As a bad example for illustration only:
#include <arm_neon.h> void store_three_floats(float a, float b, float c, float *dst) { float32x2x3_t vec; // Declare trio of vectors vec.val[0] = vset_lane_f32(a, vec.val[0], 0); // Set lowest lane in vector 0 vec.val[1] = vset_lane_f32(b, vec.val[1], 0); // Set lowest lane in vector 1 vec.val[2] = vset_lane_f32(c, vec.val[2], 0); // Set lowest lane in vector 2 vst3_lane_f32(dst, vec, 0); // Store lowest element from each of the trio }
In the general case, the three values would already be in independent vectors (e.g. R, G, B), and thus only the vst3 would be required without the lane insertions.
hth
Simon.
Thanks for the answer, Simon.
It's rather unfortunate that it takes 4 instructions, but I suppose there's no other way.

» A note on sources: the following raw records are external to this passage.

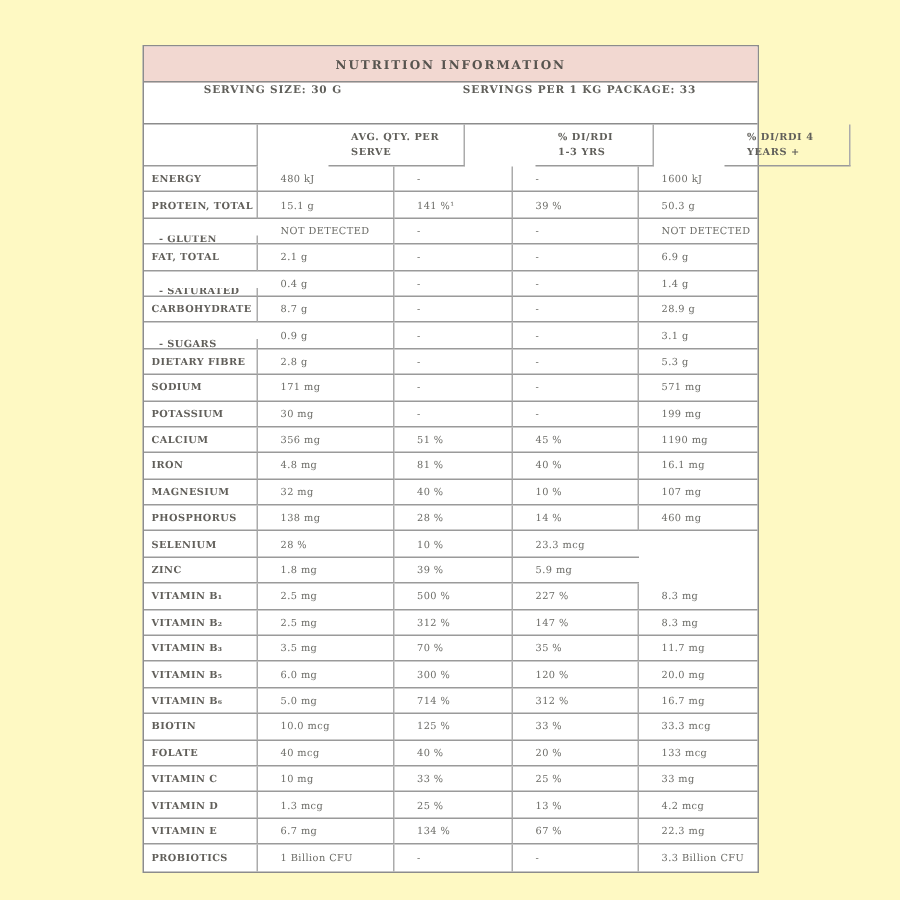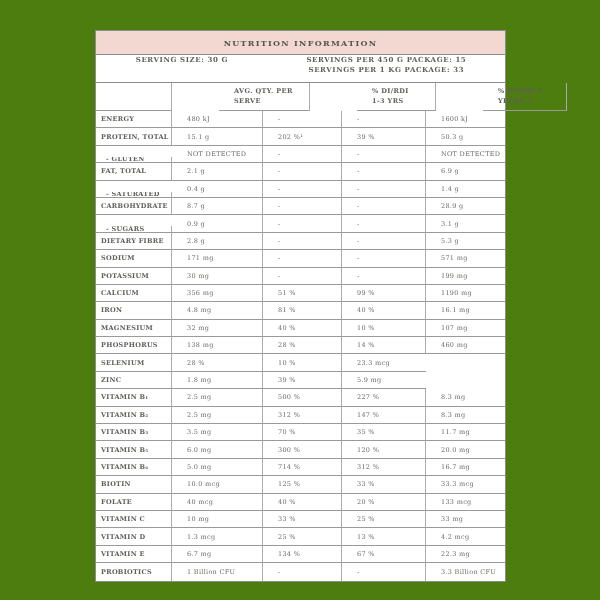"NUTRITION INFORMATION" .canvas { background: #4d7c0f -> #fef9c3 }
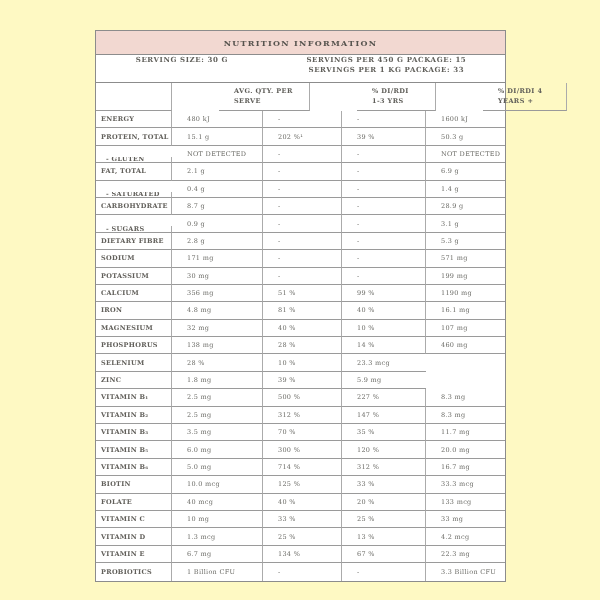"SERVINGS PER 450 G PACKAGE:" div { html: <div>SERVINGS PER 450 G PACKAGE: 15</div> -> none }
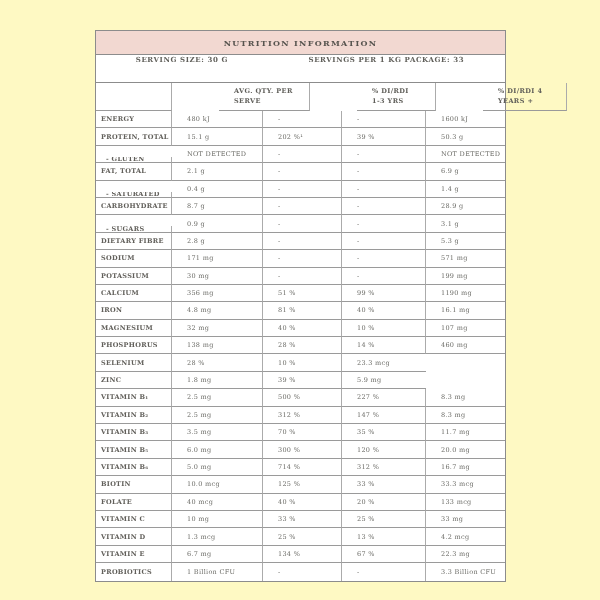"202 %¹" div.c { text: 202 -> 141 }
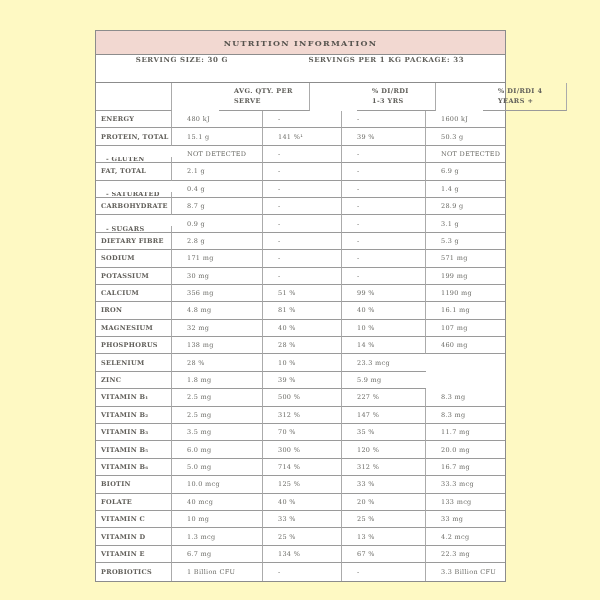"99 %" div.c { text: 99 -> 45 }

A big part of writing effective DSP/NEON type code is getting the data flow right, so you don't need to move or copy data around. The actual store here is only a single cycle, provided it's possible to work the data motion into the algorithm so it isn't an extra step bolted on at the end of an existing assembler routine.
Well, I can't see how, although I am no expert in this. You're welcome to try if you want.
This is the code that I have so far:
[code]
inline void Matrix::TransformPoint(const float* pInVertex, float weight, float* pOutVertex) const
{
#ifdef USE_NEONX
float32x4_t matrixRow1 = vld1q_f32(m);
float32x4_t matrixRow2 = vld1q_f32(&m[4]);
float32x4_t matrixRow3 = vld1q_f32(&m[8]);
float32x4_t matrixRow4 = vld1q_f32(&m[12]);
float32x4_t out1 = vmulq_n_f32(matrixRow1, pInVertex[0]); // out1 = matrixRow1 * pInVertex1[0];
out1 = vmlaq_n_f32(out1, matrixRow2, pInVertex[1]); // out1 += matrixRow2 * pInVertex1[1];
out1 = vmlaq_n_f32(out1, matrixRow3, pInVertex[2]); // out1 += matrixRow3 * pInVertex1[2];
float values[4];
vst1q_f32(values, out1);
// then add 3 of values[4] to pOutVertex1
// note: I gave up and used c++ here.
pOutVertex[0] += values[0];
pOutVertex[1] += values[1];
pOutVertex[2] += values[2];
#else
pOutVertex[0] += weight*(pInVertex[0]*m[0] + pInVertex[1]*m[4] + pInVertex[2]*m[8] + m[12]);
pOutVertex[1] += weight*(pInVertex[0]*m[1] + pInVertex[1]*m[5] + pInVertex[2]*m[9] + m[13]);
pOutVertex[2] += weight*(pInVertex[0]*m[2] + pInVertex[1]*m[6] + pInVertex[2]*m[10] + m[14]);
#endif
}
[/code]
Things which are not a power of two or a full register are a pain in NEON, but if you are willing to sacrifice a little storage space the obvious data layout change would be to allocate vec4() inputs and outputs. The final increment then becomes a vec4 load of pOutVertex, a vec4 addition, and a vec4 store to write the incremented value of pOutVertex.